The operating-model-first reframe

We work the other way around. We start with the operating model, identify where the operation is constrained, and then ask which of those constraints AI can credibly relax. The model and the tool come third, not first.

The reframe sounds obvious. It is also unusual. It requires the consultant to understand the operation in enough detail to have a view on its constraints, which takes time that most engagements do not budget for.

What 'operating model' actually means in operational terms

Operating model is one of those phrases that means everything and therefore nothing. We use it specifically. For us it has three layers, and we look at each one before we make a recommendation.

Process: how work flows from a trigger to an outcome, who owns each step, where the handoffs are, and where the queues form.
Data: what is captured, where it lives, who owns its quality, and whether it can be trusted as the single source of truth for the process above.
Systems: which platforms hold the data, how they are integrated, and where the integration is brittle or absent.

BCG's complementary finding

BCG's 2024 research, including their 'Where's the Value in AI?' work, lands on a complementary finding. 74% of companies they studied struggle to achieve and scale value from AI. The 26% that succeed do something specific: they redesign their processes around AI, rather than bolting AI onto existing processes.

The split between the two groups is not capability. The losing 74% have the same model access, the same vendor relationships, and often a bigger budget. What they do not have is a willingness to change how work flows. Their AI work lives in an innovation team or an IT function, runs as a series of pilots, and never enters the operation. The winning 26% put AI inside the operating model and accept the disruption that comes with it.

Read together, the MIT and BCG findings tell a single story. The constraint on AI value is not model capability and not tool selection. It is the willingness to change the operating model around the new capability. That is the work most engagements skip, and that is the gap we built our method to close.

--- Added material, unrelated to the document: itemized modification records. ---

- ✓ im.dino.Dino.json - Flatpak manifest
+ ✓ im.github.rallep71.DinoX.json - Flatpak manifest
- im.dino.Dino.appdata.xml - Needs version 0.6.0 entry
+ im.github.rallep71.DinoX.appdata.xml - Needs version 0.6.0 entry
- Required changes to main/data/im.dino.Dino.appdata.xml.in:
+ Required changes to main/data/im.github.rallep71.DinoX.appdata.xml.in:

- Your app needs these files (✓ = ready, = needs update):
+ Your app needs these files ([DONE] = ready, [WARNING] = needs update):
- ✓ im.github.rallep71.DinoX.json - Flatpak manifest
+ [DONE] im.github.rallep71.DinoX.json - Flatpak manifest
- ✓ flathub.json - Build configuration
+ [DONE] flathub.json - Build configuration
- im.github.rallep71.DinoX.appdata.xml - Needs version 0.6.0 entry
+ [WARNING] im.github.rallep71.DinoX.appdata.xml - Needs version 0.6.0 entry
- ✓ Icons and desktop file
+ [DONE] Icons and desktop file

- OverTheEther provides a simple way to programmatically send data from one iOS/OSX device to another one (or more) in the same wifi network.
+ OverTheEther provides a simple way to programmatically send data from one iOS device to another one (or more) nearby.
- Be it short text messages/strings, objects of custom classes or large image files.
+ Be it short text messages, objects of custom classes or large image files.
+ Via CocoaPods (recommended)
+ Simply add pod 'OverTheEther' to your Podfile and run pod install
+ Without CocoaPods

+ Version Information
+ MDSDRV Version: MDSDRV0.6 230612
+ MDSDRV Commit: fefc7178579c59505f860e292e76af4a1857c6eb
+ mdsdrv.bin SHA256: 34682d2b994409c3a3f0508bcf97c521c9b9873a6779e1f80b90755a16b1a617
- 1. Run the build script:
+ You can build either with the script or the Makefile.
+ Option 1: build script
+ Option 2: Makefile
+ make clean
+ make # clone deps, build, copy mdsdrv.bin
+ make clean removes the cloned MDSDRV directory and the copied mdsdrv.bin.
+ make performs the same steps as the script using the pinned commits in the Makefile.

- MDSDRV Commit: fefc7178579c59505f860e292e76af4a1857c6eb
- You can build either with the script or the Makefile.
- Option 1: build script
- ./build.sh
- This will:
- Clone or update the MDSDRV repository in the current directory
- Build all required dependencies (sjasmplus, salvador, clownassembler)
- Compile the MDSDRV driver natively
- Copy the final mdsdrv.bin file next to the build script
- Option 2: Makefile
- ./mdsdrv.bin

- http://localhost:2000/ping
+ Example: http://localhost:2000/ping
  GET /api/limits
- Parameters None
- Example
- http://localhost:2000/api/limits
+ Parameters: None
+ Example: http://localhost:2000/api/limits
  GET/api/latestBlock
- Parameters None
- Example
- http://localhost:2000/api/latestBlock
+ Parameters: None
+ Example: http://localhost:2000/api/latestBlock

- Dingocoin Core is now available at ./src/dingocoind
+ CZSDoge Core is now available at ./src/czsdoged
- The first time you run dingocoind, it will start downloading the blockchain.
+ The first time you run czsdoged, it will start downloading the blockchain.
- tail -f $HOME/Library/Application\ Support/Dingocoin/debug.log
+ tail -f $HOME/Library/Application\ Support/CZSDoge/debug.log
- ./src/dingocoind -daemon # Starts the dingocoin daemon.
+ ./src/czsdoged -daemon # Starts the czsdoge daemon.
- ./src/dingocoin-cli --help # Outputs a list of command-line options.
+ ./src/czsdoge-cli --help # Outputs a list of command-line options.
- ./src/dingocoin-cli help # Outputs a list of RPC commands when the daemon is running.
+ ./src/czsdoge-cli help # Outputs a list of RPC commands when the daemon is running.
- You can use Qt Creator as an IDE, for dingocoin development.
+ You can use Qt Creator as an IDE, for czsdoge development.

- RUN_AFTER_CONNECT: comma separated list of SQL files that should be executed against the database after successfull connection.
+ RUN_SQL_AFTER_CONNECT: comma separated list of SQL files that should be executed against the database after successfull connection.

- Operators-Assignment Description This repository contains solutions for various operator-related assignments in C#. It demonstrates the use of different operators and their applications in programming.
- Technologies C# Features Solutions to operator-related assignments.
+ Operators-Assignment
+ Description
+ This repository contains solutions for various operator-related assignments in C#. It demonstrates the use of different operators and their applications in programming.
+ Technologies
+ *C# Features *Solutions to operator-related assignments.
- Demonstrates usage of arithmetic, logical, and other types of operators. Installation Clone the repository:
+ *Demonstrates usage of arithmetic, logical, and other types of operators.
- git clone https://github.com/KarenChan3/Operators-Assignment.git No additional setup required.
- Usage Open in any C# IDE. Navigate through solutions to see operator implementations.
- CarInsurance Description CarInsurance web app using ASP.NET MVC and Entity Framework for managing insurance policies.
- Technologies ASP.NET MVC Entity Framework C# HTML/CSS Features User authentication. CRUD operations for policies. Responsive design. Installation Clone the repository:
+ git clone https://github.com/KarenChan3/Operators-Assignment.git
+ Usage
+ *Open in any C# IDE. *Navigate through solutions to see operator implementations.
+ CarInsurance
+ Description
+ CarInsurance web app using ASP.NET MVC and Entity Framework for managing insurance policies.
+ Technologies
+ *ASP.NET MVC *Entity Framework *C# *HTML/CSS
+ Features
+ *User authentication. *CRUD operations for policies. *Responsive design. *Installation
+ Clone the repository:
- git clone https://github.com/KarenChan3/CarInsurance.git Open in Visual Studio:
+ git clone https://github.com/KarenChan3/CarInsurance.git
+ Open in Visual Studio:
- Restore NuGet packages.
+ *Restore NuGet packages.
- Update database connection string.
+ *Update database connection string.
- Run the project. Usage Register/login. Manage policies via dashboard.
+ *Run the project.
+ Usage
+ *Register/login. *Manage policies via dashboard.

The Margin Labs method as a response to the evidence

Our method, the free AI Profit Roadmap, is built around this evidence. We spend the first call understanding the operating model. We produce a costed roadmap that names the three or four constraints AI can credibly relax, sequences them by payback, and is explicit about the no-go list.

It is unfashionable. We do not lead with the model, and we do not lead with the use case. We lead with the operating model and the numbers, and we are happy to be measured on the outcomes that result. The evidence says that is where the value is, so that is where we work.